Demand for Dairy Products. United Dairies, Inc. supplies milk to several independent grocers throughout Dade County, Florida. Managers at United Dairies want to develop a forecast of the number of half gallons of milk sold per week.

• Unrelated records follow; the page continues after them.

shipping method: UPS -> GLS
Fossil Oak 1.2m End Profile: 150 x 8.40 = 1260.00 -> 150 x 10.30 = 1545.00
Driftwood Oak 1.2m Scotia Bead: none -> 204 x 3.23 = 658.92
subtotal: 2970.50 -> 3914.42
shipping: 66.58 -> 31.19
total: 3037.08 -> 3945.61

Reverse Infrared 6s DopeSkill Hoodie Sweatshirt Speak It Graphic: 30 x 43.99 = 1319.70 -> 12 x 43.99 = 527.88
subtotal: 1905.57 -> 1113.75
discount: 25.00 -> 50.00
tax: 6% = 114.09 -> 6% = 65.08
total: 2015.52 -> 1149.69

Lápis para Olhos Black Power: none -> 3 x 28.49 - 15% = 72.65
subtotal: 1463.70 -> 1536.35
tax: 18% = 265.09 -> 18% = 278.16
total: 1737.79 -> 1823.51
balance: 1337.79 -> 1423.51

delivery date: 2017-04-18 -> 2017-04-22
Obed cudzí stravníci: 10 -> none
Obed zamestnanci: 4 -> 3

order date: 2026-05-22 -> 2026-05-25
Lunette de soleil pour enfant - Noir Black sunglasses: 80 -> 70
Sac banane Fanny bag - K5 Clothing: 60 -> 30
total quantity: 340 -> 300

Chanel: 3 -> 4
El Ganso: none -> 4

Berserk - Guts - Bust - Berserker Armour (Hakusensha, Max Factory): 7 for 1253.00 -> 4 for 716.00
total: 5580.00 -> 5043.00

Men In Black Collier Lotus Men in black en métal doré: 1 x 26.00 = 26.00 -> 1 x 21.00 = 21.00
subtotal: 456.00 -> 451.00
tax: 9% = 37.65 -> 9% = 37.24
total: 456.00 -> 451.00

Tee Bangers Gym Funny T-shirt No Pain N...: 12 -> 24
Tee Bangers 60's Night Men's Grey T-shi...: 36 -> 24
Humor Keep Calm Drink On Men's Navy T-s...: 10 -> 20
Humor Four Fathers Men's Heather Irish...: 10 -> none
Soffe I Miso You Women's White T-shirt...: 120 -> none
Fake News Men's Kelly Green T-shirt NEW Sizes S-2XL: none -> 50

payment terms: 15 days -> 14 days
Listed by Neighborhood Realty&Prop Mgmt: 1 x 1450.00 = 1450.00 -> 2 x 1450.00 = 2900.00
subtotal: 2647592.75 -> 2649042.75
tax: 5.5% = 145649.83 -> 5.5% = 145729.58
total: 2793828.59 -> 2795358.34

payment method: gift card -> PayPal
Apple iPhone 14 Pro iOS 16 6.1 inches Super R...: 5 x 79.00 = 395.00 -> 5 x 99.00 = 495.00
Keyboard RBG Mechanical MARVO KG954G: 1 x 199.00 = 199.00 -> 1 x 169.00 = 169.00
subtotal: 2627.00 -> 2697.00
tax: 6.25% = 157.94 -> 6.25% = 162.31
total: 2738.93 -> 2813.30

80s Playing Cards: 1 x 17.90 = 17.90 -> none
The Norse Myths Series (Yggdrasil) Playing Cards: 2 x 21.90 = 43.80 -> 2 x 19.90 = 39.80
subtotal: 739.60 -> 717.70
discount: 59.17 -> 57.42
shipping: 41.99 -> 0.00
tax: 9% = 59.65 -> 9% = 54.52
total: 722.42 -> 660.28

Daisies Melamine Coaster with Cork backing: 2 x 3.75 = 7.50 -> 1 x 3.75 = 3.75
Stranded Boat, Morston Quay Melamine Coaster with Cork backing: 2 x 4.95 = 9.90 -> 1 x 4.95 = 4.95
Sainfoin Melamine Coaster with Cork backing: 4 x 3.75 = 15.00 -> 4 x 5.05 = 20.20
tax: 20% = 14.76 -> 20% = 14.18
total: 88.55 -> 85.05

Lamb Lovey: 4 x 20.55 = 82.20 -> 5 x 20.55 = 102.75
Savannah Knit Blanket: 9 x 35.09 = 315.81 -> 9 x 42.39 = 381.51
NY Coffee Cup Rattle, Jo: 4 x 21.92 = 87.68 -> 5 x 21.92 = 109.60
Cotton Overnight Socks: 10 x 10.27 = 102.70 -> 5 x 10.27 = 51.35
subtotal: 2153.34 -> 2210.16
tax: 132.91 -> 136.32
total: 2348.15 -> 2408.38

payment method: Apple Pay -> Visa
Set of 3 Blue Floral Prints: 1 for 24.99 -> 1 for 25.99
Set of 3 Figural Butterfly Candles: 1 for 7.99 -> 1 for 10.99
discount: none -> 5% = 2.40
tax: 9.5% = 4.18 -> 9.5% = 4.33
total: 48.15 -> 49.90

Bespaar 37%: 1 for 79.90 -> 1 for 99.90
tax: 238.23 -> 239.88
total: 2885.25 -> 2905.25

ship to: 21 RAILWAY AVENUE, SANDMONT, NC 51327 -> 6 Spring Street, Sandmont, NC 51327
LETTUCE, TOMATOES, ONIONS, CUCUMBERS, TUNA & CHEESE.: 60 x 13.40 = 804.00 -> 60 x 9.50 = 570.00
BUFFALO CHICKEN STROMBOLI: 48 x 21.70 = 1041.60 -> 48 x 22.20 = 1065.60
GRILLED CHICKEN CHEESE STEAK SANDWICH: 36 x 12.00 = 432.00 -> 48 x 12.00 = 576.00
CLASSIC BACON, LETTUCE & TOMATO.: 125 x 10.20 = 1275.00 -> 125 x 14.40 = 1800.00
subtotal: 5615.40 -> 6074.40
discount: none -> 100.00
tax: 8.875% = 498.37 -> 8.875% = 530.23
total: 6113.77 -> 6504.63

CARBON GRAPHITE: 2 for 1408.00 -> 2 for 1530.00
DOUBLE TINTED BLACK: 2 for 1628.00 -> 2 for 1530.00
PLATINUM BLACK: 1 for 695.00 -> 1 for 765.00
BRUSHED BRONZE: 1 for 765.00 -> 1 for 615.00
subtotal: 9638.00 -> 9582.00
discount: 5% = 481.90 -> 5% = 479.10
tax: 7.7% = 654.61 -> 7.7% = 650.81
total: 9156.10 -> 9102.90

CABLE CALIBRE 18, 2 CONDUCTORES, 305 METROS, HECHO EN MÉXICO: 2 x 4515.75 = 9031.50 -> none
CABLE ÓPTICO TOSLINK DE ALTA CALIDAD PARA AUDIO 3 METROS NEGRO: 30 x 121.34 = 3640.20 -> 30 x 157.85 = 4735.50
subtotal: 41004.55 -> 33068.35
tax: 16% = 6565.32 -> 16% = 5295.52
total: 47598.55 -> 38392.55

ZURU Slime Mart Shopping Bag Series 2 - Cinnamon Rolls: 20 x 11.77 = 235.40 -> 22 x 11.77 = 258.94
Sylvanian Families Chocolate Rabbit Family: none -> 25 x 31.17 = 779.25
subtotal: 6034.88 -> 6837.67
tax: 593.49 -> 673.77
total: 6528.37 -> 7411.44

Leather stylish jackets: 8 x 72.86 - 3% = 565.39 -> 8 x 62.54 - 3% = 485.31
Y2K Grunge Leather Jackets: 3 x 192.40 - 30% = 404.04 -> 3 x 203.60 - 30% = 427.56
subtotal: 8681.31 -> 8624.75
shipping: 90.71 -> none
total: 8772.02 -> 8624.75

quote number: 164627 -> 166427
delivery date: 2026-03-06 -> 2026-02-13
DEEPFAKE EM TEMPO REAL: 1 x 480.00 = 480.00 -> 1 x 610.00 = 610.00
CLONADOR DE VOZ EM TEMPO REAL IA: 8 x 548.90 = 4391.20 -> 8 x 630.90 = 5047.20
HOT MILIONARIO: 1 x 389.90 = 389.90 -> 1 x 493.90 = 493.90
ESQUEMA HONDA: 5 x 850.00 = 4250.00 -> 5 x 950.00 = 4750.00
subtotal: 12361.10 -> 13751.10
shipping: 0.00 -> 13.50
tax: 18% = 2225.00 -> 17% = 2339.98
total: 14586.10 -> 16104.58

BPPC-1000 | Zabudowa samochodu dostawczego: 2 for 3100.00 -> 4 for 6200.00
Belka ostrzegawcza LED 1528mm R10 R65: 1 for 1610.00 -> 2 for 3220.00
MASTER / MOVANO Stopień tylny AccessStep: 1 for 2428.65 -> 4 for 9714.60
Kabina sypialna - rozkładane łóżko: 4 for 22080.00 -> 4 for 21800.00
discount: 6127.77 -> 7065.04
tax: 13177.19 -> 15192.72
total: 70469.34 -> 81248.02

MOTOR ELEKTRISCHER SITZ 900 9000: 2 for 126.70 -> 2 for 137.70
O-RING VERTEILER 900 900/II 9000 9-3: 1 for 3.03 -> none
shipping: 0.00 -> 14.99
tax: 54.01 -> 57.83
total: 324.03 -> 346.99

Sales data for the past 24 weeks are as follows.
$$
\begin{array}{cccc}
\text { Week } & \text { Sales } & \text { Week } & \text { Sales } \\
1 & 2,750 & 13 & 3,150 \\
2 & 3,100 & 14 & 3,520 \\
3 & 3,250 & 15 & 3,640 \\
4 & 2,800 & 16 & 3,190 \\
5 & 2,900 & 17 & 3,310 \\
6 & 3,050 & 18 & 3,450 \\
7 & 3,300 & 19 & 3,700 \\
8 & 3,100 & 20 & 3,490 \\
9 & 2,950 & 21 & 3,350 \\
10 & 3,000 & 22 & 3,380 \\
11 & 3,200 & 23 & 3,600 \\
12 & 3,150 & 24 & 3,540
\end{array}
$$
a. Construct a time series plot. What type of pattern exists in the data?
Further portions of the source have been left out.